## How to complete this task
Find the line with "- Figure 2." in the records below. Copy it and every line after it, up to and including the line with "type of injury.".

## Dataset content
------------
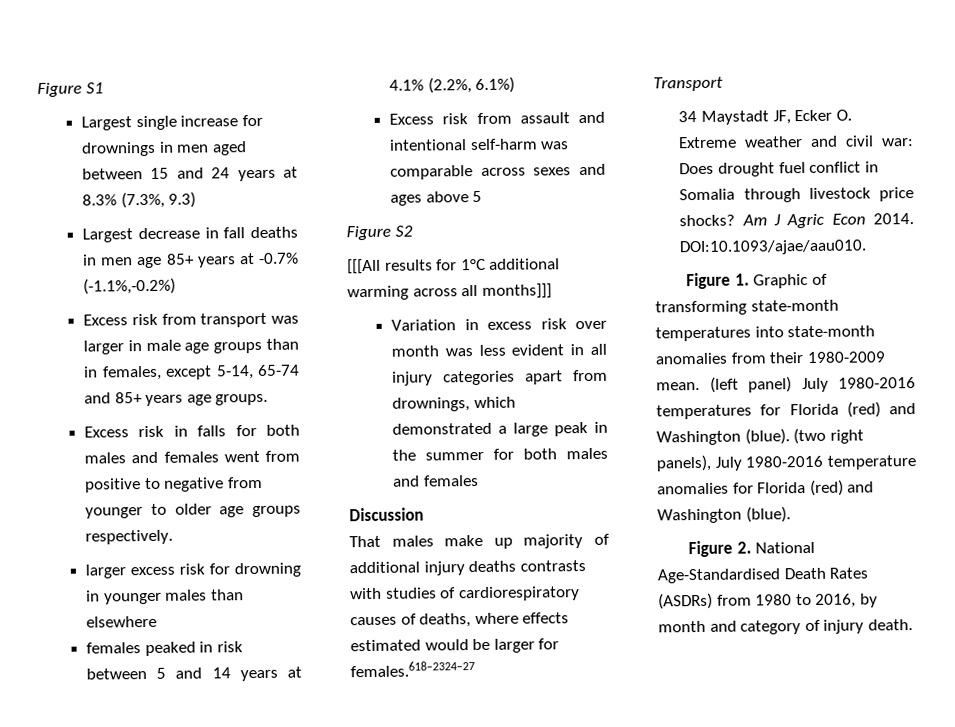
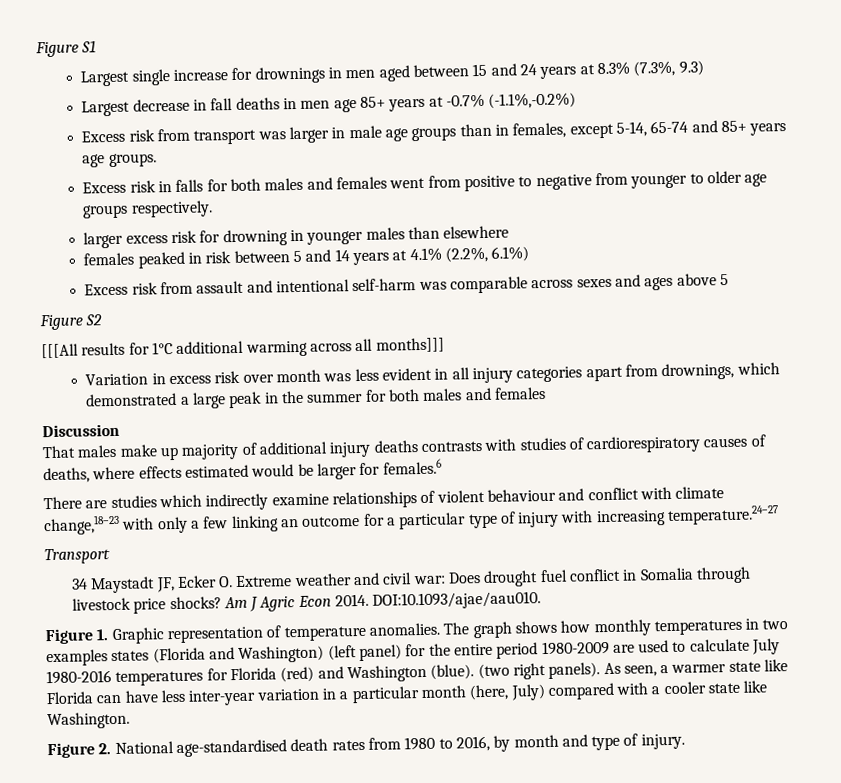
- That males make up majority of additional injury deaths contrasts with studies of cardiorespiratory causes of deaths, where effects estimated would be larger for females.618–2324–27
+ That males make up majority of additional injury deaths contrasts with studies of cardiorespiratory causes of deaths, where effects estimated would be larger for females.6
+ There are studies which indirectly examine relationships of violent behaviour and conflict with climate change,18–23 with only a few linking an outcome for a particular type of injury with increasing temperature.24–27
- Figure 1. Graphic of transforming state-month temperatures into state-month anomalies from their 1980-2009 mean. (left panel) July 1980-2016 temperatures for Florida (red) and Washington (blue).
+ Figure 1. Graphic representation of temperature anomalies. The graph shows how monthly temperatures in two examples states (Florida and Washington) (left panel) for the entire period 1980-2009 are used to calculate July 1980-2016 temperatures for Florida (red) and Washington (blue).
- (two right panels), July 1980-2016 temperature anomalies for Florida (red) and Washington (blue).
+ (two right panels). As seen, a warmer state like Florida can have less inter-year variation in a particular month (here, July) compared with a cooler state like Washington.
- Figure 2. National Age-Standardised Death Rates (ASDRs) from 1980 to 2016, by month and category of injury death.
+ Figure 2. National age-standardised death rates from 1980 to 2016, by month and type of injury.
------------
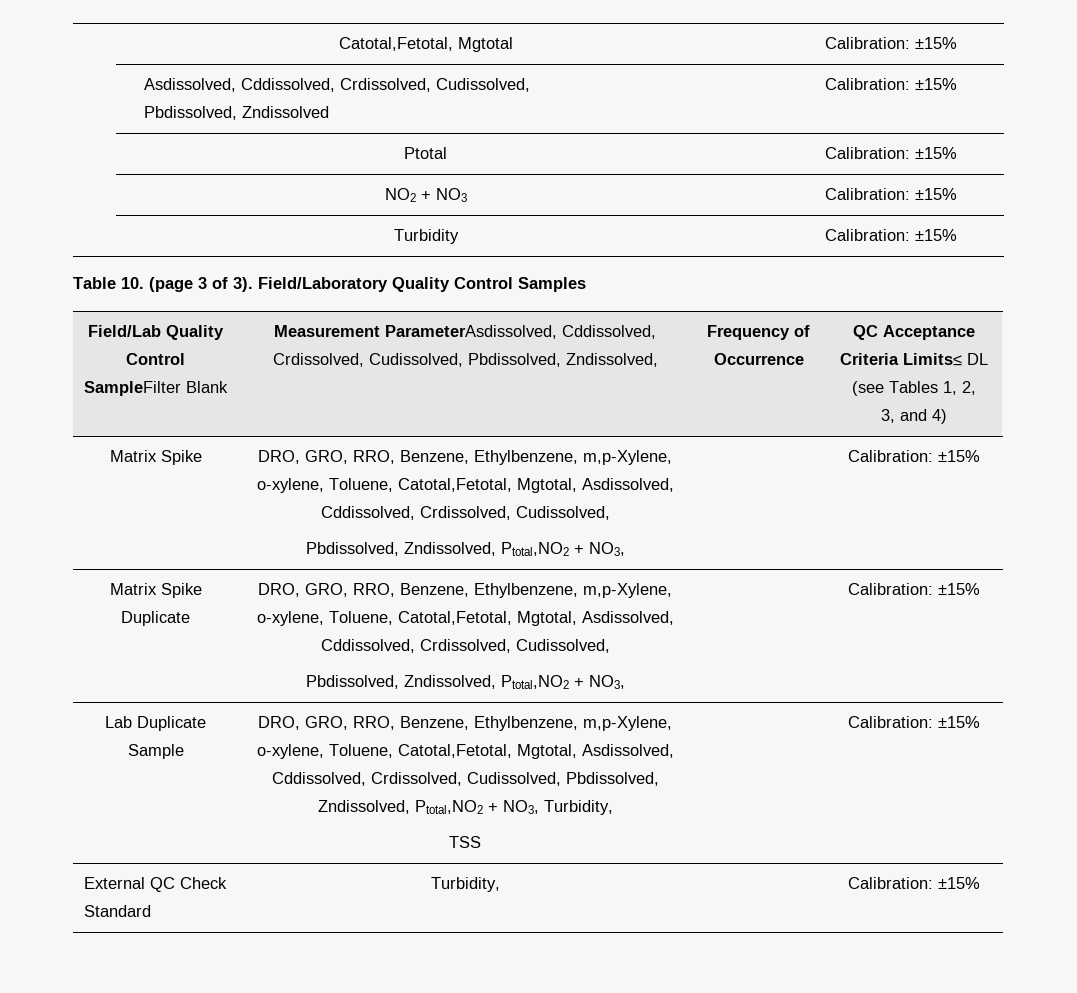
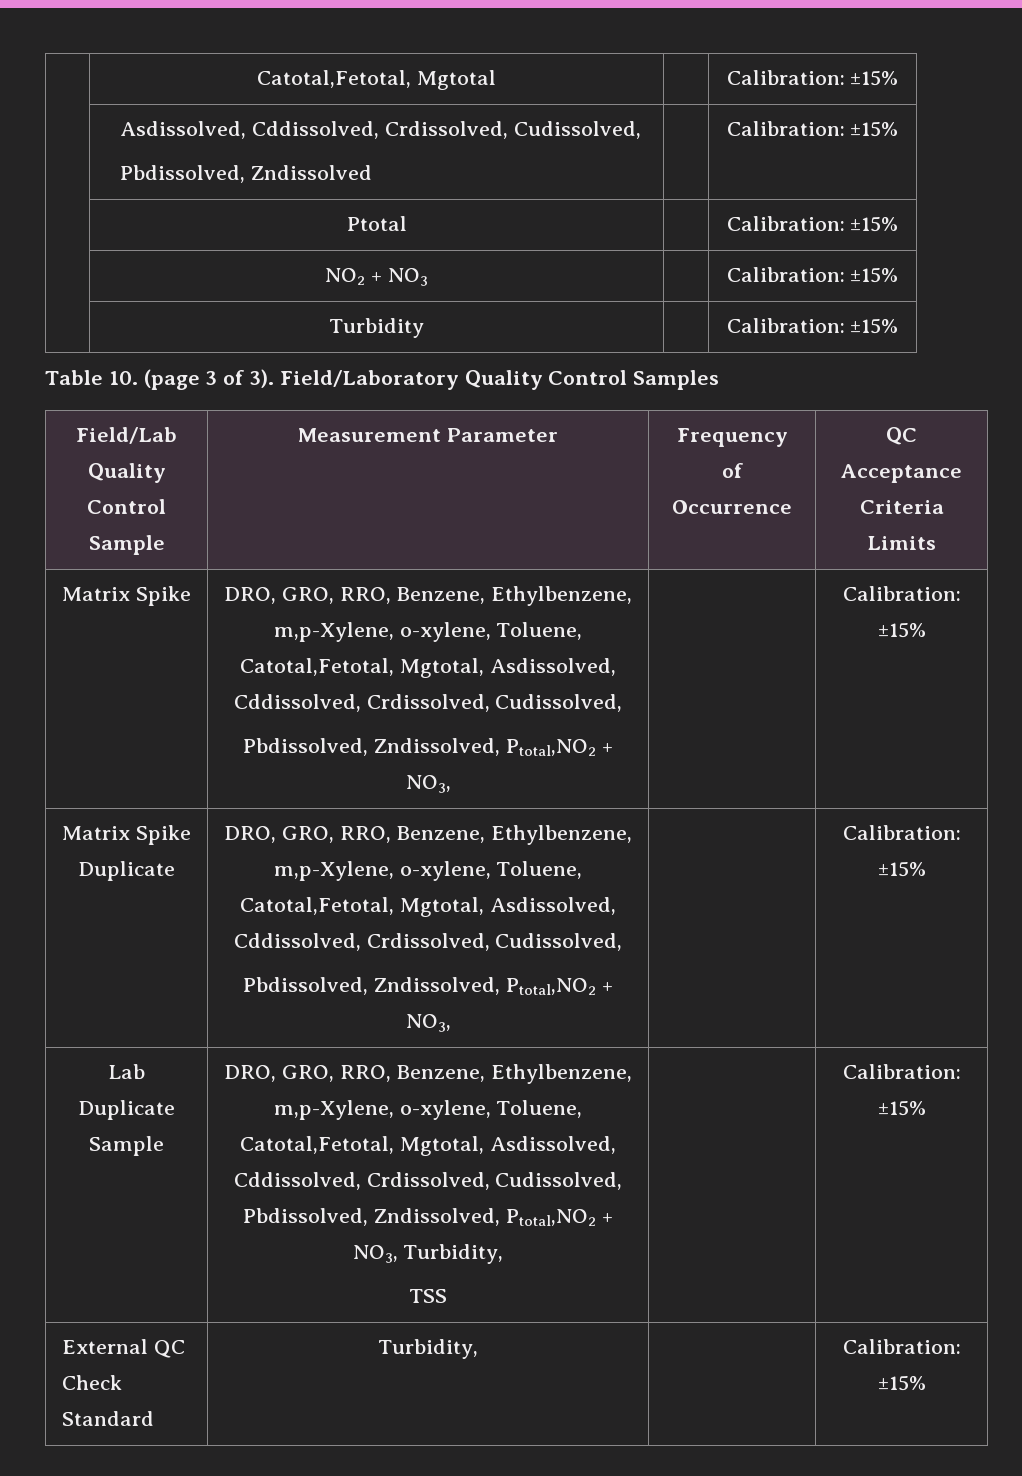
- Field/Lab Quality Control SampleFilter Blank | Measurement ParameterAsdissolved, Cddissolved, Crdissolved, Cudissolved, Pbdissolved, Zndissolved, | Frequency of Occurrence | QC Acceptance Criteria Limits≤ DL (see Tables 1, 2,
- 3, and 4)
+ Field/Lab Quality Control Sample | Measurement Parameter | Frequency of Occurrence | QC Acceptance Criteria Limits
------------
## Answer to this exercise
- Figure 2. National Age-Standardised Death Rates (ASDRs) from 1980 to 2016, by month and category of injury death.
+ Figure 2. National age-standardised death rates from 1980 to 2016, by month and type of injury.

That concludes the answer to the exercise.